Puede que, reescritura de la historia mediante, también de una educación que nos hace excelentes técnicos pero pésimos ciudadanos, nadie supiera del Espíritu de 1945. Puede que la crisis de 2008 fuera un despertar brusco de una ensoñación aspiracional y que por eso llegamos a indignarnos pero no a discernir qué era lo fundamental y lo accesorio. Puede que, si en vez de llevar en primera plana la estafa del SAREB, el debate mediático sigue centrado en el chalet de Iglesias y Montero, sea difícil que nadie saque conclusiones. Puede que Pedro Sánchez no sea Clement AtleePuede que si quisiera serlo se jugara la celda, o algo peor, viendo los avisos de los militares sin haberse ni acercado al inglés. Puede que sin clase trabajadora organizada da igual lo que queramos creernos ser porque en lo fundamental no somos nada. Puede que todo esto sea cierto, pero dejen que les diga algo antes de terminar este artículo que, como la mayoría, no valdrá absolutamente para nada.

Exacerba, por no decir que jode, que después de todo esto, los analistas políticos, probablemente con razón descriptiva, nos digan que Ayuso acierta al declararse defensora de la libertad porque conecta con las «ganas de vivir» de la gente.
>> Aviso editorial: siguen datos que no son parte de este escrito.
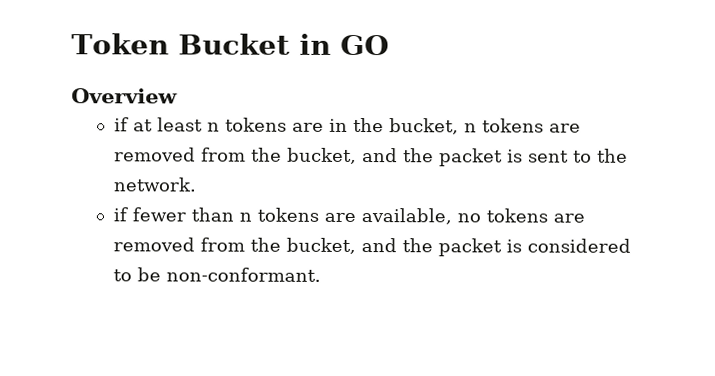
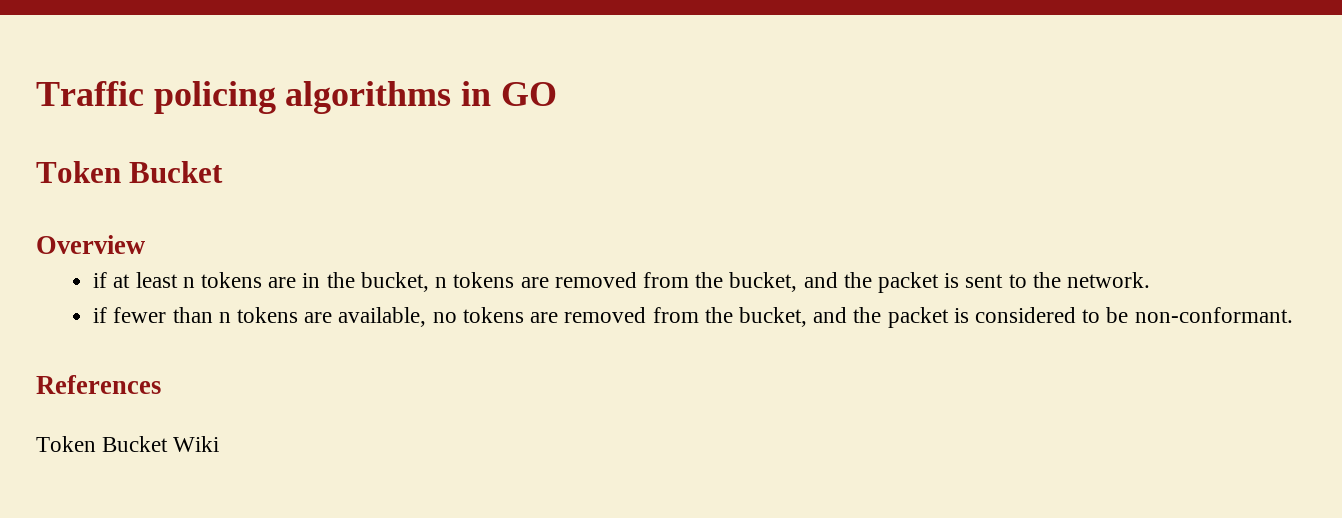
[71,33,389,56] Token Bucket in GO -> [36,81,557,114] [36,161,224,183] Traffic policing algorithms in GO // Token Bucket
(321, 274) none -> [36,375,161,394] [36,436,220,452] // References // Token Bucket Wiki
Una libertad que no es más que convertir Madrid en el meadero de Europa, una libertad que es pronunciada por los hosteleros mientras que hacen un bocadillo de calamares en un emotivo anuncio. Los mismos hosteleros que se han tirado llorando un año, los mismos que fomentan en su sector una precariedad recalcitrante, los mismos que no han recibido un euro de la administración Ayuso pero no tendrán reparos en pillar, como buitres, las ayudas directas impulsadas por Unidas Podemos dentro del Gobierno «social-comunista». Sí, aquello de «somos el 99%» era una auténtica gilipollez.

El lenguaje, que no es más que el cronista de la realidad, tiene en el idioma castellano un registro de expresiones brutales porque, sencillamente, este ha sido un país brutal. Una de ellas describe perfectamente por qué no ha existido un renacer del espíritu de 1945, por qué nos cuelan el cambalache indecente del banco malo sin que arda Troya, por qué el espíritu de 2020 se ha quedado tan sólo en un fantasma pisoteado por una banda de turistas borrachos en el centro de Madrid, mientras que pringamos la libertad en aceite requemado: encima de puta, poner la cama.

Creo que no hay mucho más que decir.